### Exercise description
Go through the following data and transcribe exactly the stretch of lines from the one holding "[770,349,852,379] 1 week" to the one holding "[73,573,183,602] ara i suara -> none", both included.

━━━━

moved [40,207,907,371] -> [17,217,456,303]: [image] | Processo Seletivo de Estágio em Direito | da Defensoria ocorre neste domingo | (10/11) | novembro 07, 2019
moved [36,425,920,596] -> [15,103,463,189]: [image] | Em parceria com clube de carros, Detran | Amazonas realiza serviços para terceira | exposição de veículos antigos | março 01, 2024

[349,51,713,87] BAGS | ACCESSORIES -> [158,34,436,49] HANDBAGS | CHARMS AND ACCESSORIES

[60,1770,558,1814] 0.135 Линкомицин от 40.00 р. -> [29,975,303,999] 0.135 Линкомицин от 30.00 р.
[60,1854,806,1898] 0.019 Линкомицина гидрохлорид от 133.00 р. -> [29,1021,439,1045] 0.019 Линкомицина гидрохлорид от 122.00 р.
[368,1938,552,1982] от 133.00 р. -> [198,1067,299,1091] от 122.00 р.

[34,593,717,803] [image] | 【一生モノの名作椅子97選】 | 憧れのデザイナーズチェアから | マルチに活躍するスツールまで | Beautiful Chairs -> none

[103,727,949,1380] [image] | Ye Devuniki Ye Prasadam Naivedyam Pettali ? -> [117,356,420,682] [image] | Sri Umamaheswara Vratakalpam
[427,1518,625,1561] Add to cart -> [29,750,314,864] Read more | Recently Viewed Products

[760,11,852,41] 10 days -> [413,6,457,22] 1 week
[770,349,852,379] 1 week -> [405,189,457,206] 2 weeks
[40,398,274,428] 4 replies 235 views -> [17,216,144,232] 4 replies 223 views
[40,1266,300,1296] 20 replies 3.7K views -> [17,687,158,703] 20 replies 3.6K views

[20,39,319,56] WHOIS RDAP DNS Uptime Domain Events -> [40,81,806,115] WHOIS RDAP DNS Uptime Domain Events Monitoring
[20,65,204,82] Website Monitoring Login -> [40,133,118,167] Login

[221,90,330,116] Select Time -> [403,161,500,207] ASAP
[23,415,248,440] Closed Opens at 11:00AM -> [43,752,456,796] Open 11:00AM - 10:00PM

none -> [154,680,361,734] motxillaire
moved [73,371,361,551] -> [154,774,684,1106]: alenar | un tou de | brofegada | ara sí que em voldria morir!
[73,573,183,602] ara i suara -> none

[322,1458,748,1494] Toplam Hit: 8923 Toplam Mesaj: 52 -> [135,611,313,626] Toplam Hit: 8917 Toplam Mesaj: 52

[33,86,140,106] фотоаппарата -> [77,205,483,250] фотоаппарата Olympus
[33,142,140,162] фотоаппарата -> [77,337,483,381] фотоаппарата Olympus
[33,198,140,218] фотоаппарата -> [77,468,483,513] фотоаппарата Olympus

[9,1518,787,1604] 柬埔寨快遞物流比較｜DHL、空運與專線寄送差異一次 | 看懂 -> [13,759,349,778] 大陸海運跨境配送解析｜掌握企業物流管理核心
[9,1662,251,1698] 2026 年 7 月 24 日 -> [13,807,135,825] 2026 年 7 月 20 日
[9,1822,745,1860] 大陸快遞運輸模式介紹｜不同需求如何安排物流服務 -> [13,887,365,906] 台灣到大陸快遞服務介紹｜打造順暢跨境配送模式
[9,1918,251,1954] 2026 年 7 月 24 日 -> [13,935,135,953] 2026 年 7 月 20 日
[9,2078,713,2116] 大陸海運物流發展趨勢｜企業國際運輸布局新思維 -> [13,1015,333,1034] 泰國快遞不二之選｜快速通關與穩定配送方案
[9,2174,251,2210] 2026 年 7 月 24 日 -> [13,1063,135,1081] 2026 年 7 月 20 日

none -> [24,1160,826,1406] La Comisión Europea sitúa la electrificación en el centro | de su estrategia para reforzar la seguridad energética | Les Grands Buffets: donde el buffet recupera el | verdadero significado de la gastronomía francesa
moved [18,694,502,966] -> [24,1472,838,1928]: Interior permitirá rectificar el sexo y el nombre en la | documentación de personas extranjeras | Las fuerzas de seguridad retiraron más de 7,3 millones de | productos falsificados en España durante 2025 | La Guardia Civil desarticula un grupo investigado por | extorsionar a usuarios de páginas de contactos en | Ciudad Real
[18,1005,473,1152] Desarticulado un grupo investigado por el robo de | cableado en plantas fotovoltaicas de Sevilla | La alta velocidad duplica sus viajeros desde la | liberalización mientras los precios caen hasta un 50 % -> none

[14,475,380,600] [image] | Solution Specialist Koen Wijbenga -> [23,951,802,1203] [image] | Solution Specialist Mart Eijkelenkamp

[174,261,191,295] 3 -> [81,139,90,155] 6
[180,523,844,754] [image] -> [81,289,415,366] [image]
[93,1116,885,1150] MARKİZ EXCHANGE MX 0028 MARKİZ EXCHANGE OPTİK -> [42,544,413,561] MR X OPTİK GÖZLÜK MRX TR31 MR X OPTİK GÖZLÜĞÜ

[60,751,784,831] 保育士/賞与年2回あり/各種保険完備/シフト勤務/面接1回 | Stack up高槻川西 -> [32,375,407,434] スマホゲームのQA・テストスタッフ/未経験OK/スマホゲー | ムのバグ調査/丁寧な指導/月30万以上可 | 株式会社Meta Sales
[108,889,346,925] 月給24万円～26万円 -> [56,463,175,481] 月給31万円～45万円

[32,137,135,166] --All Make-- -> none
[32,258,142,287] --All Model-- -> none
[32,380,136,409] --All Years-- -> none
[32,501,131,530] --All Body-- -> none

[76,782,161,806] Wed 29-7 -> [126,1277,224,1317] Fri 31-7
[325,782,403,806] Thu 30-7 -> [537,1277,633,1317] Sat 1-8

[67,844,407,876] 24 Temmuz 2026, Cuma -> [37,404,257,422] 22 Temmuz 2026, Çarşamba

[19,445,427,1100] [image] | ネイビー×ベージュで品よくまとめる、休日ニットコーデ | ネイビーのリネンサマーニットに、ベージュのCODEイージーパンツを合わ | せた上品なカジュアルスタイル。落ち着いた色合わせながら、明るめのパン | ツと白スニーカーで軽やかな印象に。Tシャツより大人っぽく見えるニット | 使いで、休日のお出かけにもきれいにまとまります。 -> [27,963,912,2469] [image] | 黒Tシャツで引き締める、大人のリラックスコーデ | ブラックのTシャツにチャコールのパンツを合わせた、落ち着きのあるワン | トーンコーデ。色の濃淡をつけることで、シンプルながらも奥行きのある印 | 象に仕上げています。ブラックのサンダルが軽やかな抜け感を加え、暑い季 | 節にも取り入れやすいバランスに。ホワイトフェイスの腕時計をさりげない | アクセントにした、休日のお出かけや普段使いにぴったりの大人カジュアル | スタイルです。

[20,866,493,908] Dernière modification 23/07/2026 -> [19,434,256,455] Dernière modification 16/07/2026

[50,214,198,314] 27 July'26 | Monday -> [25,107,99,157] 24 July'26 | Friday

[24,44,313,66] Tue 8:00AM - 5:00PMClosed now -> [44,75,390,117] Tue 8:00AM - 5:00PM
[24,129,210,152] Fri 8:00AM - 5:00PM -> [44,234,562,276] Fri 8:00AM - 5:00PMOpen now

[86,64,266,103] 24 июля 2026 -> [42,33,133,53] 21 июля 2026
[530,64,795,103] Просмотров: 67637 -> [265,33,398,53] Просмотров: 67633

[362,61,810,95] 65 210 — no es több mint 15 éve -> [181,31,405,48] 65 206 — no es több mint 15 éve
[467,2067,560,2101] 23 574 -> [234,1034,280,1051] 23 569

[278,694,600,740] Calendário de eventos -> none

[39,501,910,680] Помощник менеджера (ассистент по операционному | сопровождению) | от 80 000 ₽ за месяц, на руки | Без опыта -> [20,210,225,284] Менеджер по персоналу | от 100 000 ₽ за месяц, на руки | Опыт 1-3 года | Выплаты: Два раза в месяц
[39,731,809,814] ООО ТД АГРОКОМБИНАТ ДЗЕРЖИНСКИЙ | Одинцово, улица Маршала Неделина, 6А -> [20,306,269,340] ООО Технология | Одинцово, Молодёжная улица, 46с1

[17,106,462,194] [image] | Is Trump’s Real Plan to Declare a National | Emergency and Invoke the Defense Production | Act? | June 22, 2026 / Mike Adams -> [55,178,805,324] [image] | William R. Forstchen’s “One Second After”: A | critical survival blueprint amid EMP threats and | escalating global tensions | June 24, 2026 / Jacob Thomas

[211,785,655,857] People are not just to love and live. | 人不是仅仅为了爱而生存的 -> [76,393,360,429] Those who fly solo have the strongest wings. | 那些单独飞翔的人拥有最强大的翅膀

━━━━

### Exercise answer
[770,349,852,379] 1 week -> [405,189,457,206] 2 weeks
[40,398,274,428] 4 replies 235 views -> [17,216,144,232] 4 replies 223 views
[40,1266,300,1296] 20 replies 3.7K views -> [17,687,158,703] 20 replies 3.6K views

[20,39,319,56] WHOIS RDAP DNS Uptime Domain Events -> [40,81,806,115] WHOIS RDAP DNS Uptime Domain Events Monitoring
[20,65,204,82] Website Monitoring Login -> [40,133,118,167] Login

[221,90,330,116] Select Time -> [403,161,500,207] ASAP
[23,415,248,440] Closed Opens at 11:00AM -> [43,752,456,796] Open 11:00AM - 10:00PM

none -> [154,680,361,734] motxillaire
moved [73,371,361,551] -> [154,774,684,1106]: alenar | un tou de | brofegada | ara sí que em voldria morir!
[73,573,183,602] ara i suara -> none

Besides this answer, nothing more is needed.